• Brief
Each line below must be reproduced exactly as it stands. Pictures stay out of the copy.

• Provided entries
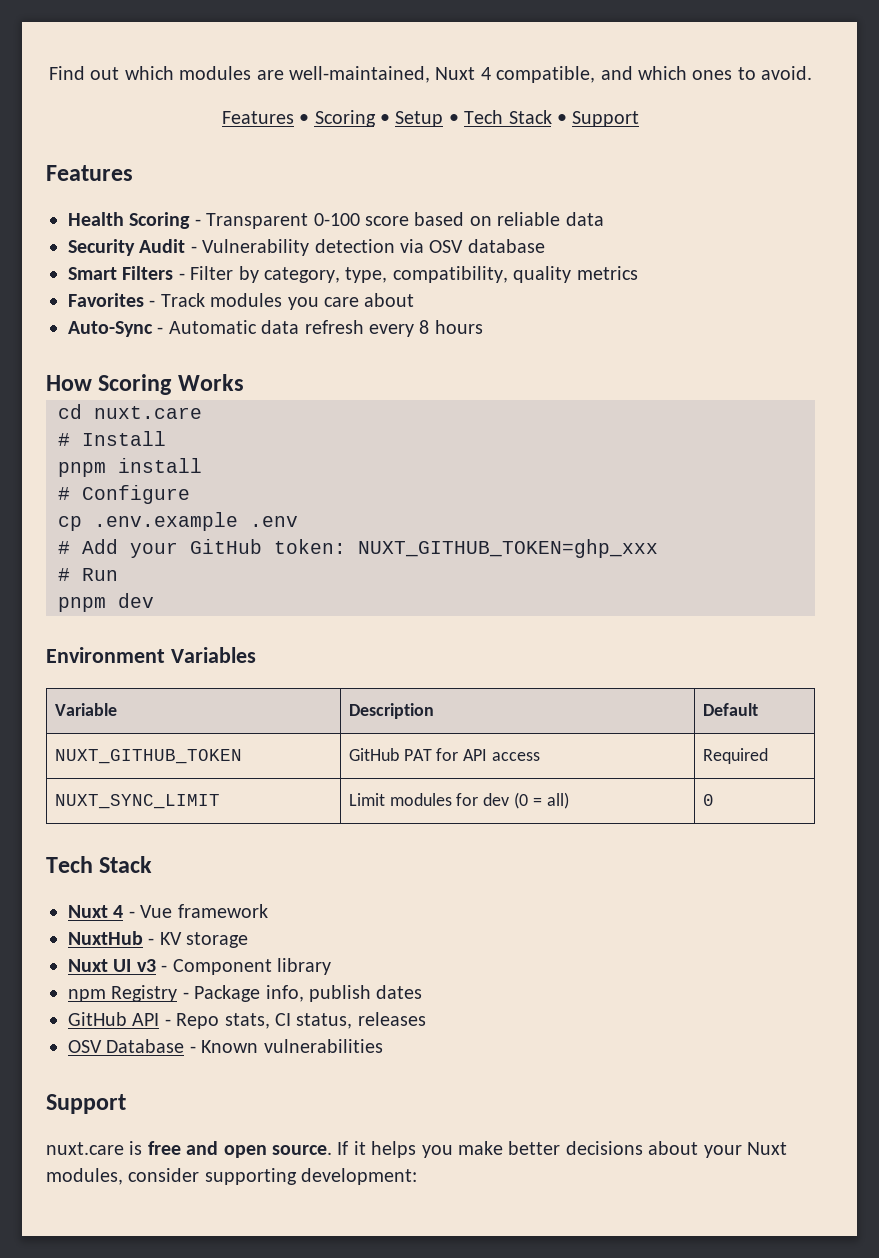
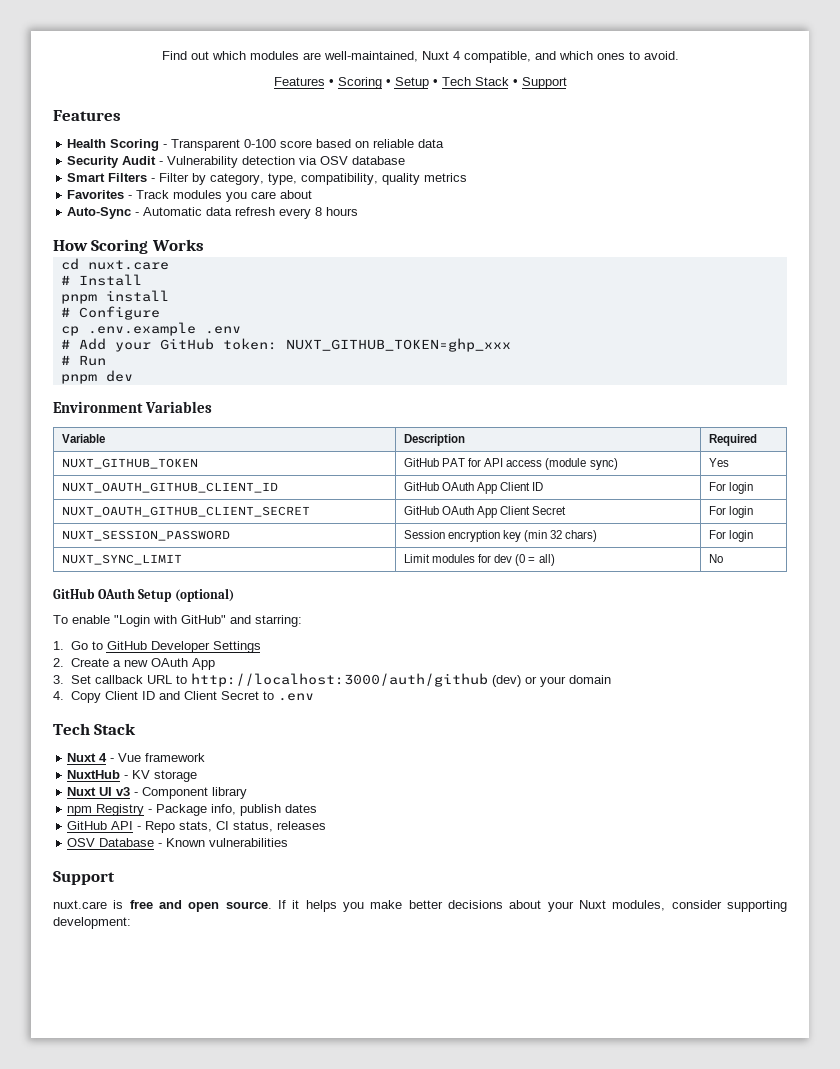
- Variable | Description | Default
+ Variable | Description | Required
- NUXT_GITHUB_TOKEN | GitHub PAT for API access | Required
+ NUXT_GITHUB_TOKEN | GitHub PAT for API access (module sync) | Yes
+ NUXT_OAUTH_GITHUB_CLIENT_ID | GitHub OAuth App Client ID | For login
+ NUXT_OAUTH_GITHUB_CLIENT_SECRET | GitHub OAuth App Client Secret | For login
+ NUXT_SESSION_PASSWORD | Session encryption key (min 32 chars) | For login
- NUXT_SYNC_LIMIT | Limit modules for dev (0 = all) | 0
+ NUXT_SYNC_LIMIT | Limit modules for dev (0 = all) | No
+ GitHub OAuth Setup (optional)
+ To enable "Login with GitHub" and starring:
+ 1. Go to GitHub Developer Settings
+ 2. Create a new OAuth App
+ 3. Set callback URL to http://localhost:3000/auth/github (dev) or your domain
+ 4. Copy Client ID and Client Secret to .env

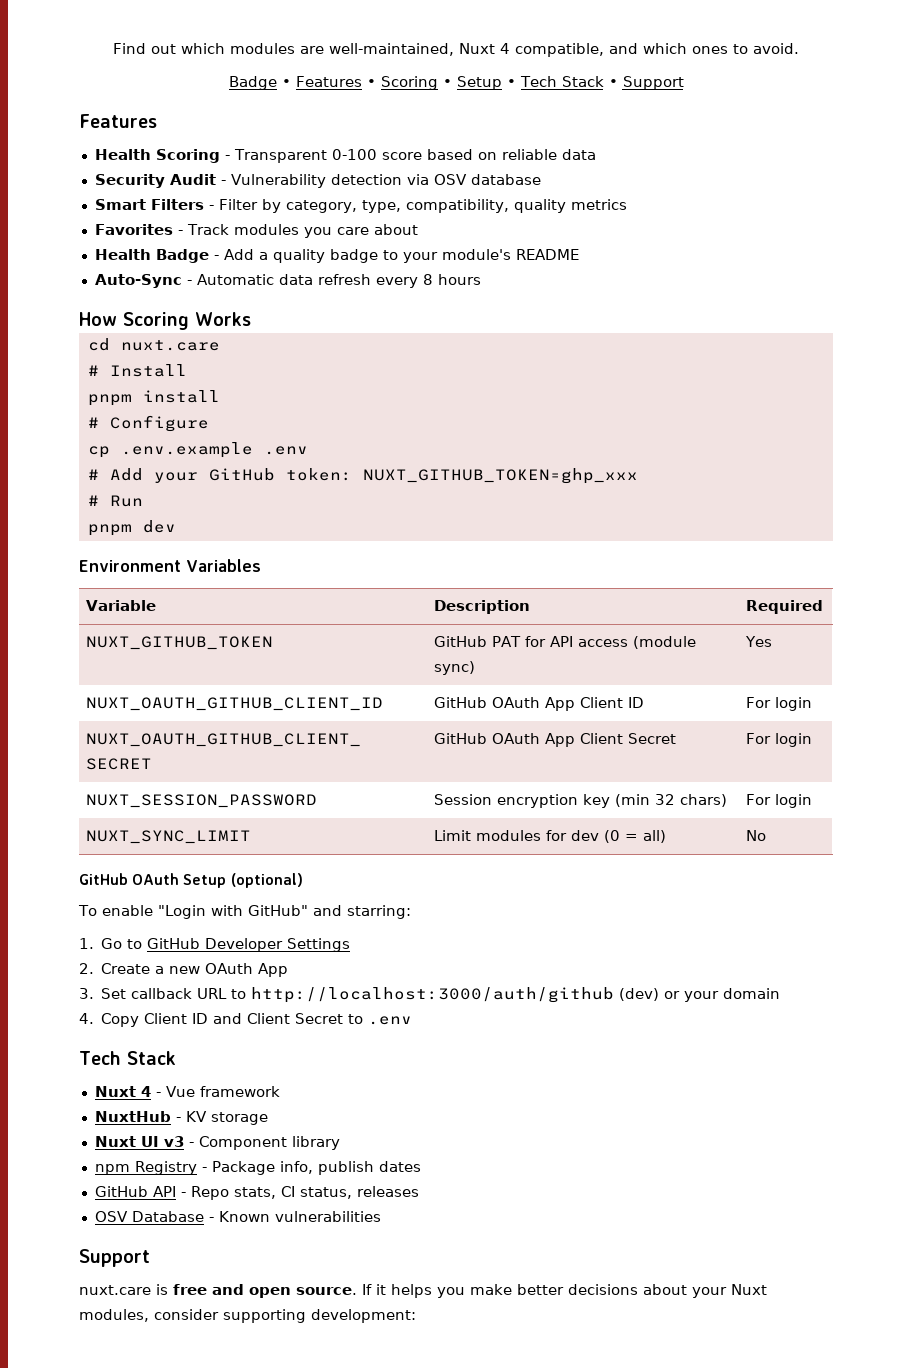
- Features • Scoring • Setup • Tech Stack • Support
+ Badge • Features • Scoring • Setup • Tech Stack • Support
+ Health Badge - Add a quality badge to your module's README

• Response box
- Variable | Description | Default
+ Variable | Description | Required
- NUXT_GITHUB_TOKEN | GitHub PAT for API access | Required
+ NUXT_GITHUB_TOKEN | GitHub PAT for API access (module sync) | Yes
+ NUXT_OAUTH_GITHUB_CLIENT_ID | GitHub OAuth App Client ID | For login
+ NUXT_OAUTH_GITHUB_CLIENT_SECRET | GitHub OAuth App Client Secret | For login
+ NUXT_SESSION_PASSWORD | Session encryption key (min 32 chars) | For login
- NUXT_SYNC_LIMIT | Limit modules for dev (0 = all) | 0
+ NUXT_SYNC_LIMIT | Limit modules for dev (0 = all) | No
+ GitHub OAuth Setup (optional)
+ To enable "Login with GitHub" and starring:
+ 1. Go to GitHub Developer Settings
+ 2. Create a new OAuth App
+ 3. Set callback URL to http://localhost:3000/auth/github (dev) or your domain
+ 4. Copy Client ID and Client Secret to .env

- Features • Scoring • Setup • Tech Stack • Support
+ Badge • Features • Scoring • Setup • Tech Stack • Support
+ Health Badge - Add a quality badge to your module's README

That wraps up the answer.